■ **Supplied data**
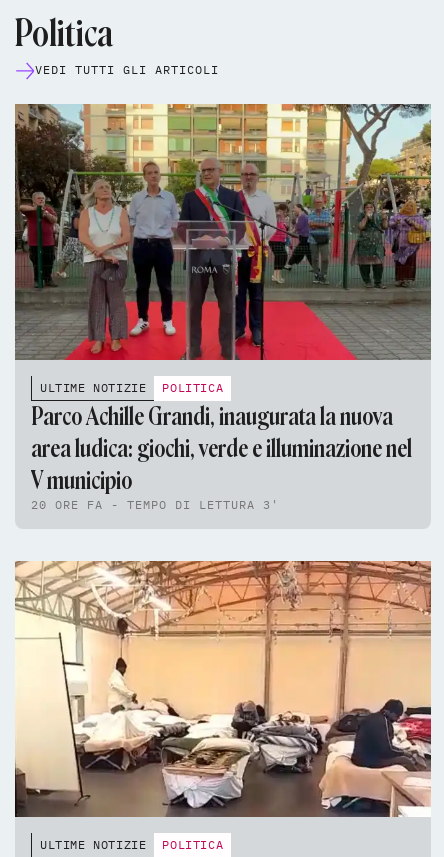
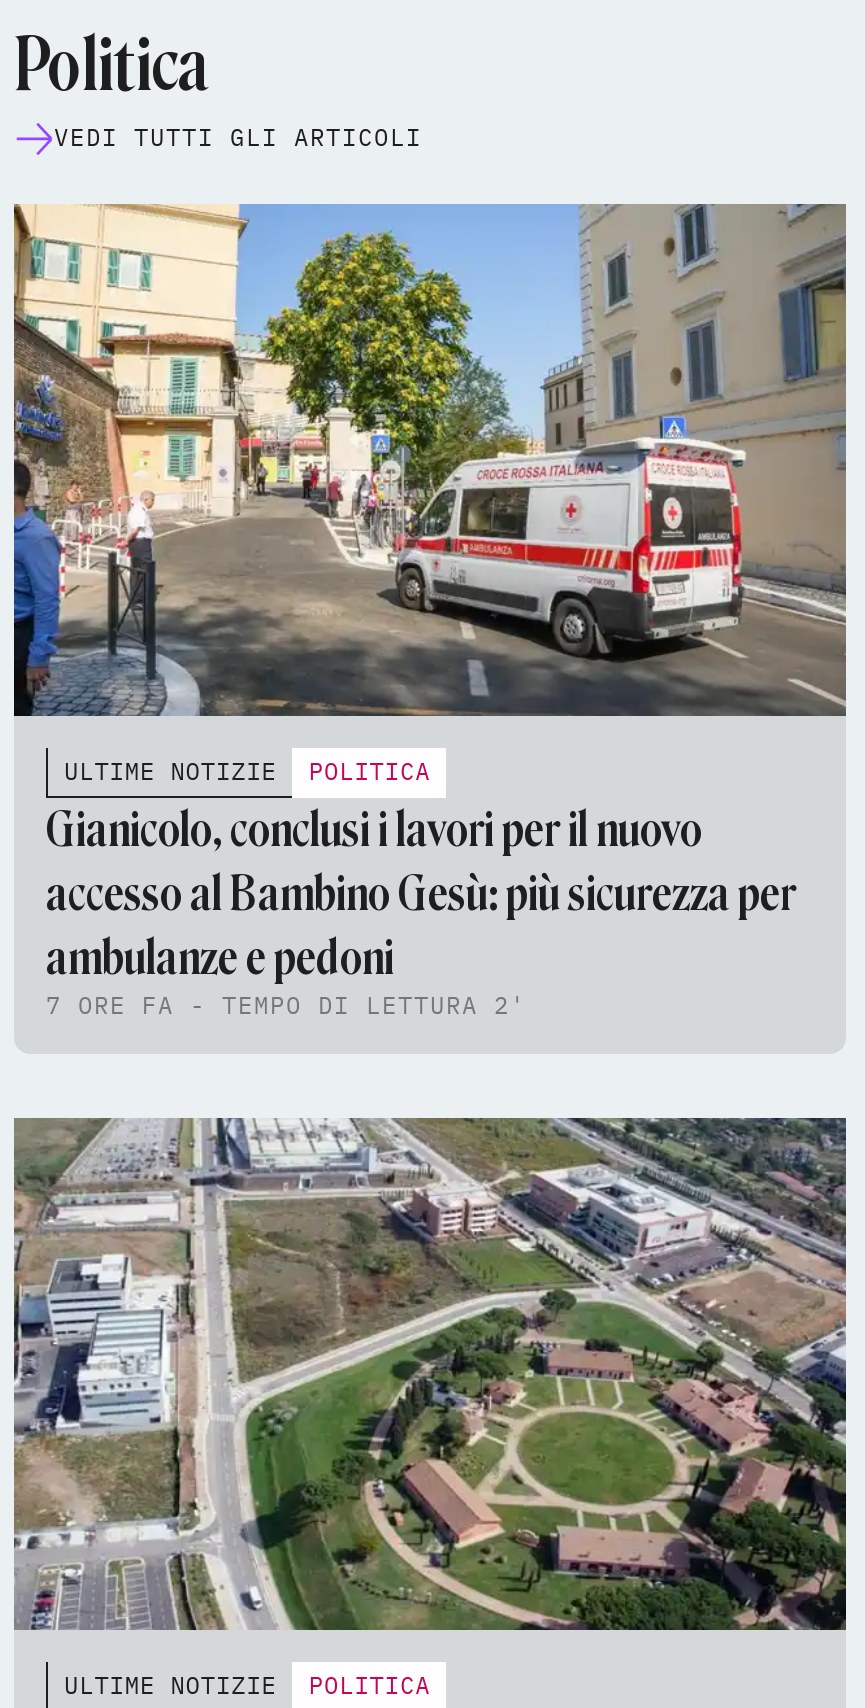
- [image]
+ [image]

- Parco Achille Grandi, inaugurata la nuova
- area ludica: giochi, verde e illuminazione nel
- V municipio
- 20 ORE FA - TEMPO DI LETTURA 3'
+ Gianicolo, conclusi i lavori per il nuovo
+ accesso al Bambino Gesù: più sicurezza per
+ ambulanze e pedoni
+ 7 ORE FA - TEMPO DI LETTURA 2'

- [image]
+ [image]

■ **Aim of the task**
In your copy of the entries above, leave out the pictures and keep every word exact.

■ **Solution for this exercise**
- [image]
+ [image]

- Parco Achille Grandi, inaugurata la nuova
- area ludica: giochi, verde e illuminazione nel
- V municipio
- 20 ORE FA - TEMPO DI LETTURA 3'
+ Gianicolo, conclusi i lavori per il nuovo
+ accesso al Bambino Gesù: più sicurezza per
+ ambulanze e pedoni
+ 7 ORE FA - TEMPO DI LETTURA 2'

- [image]
+ [image]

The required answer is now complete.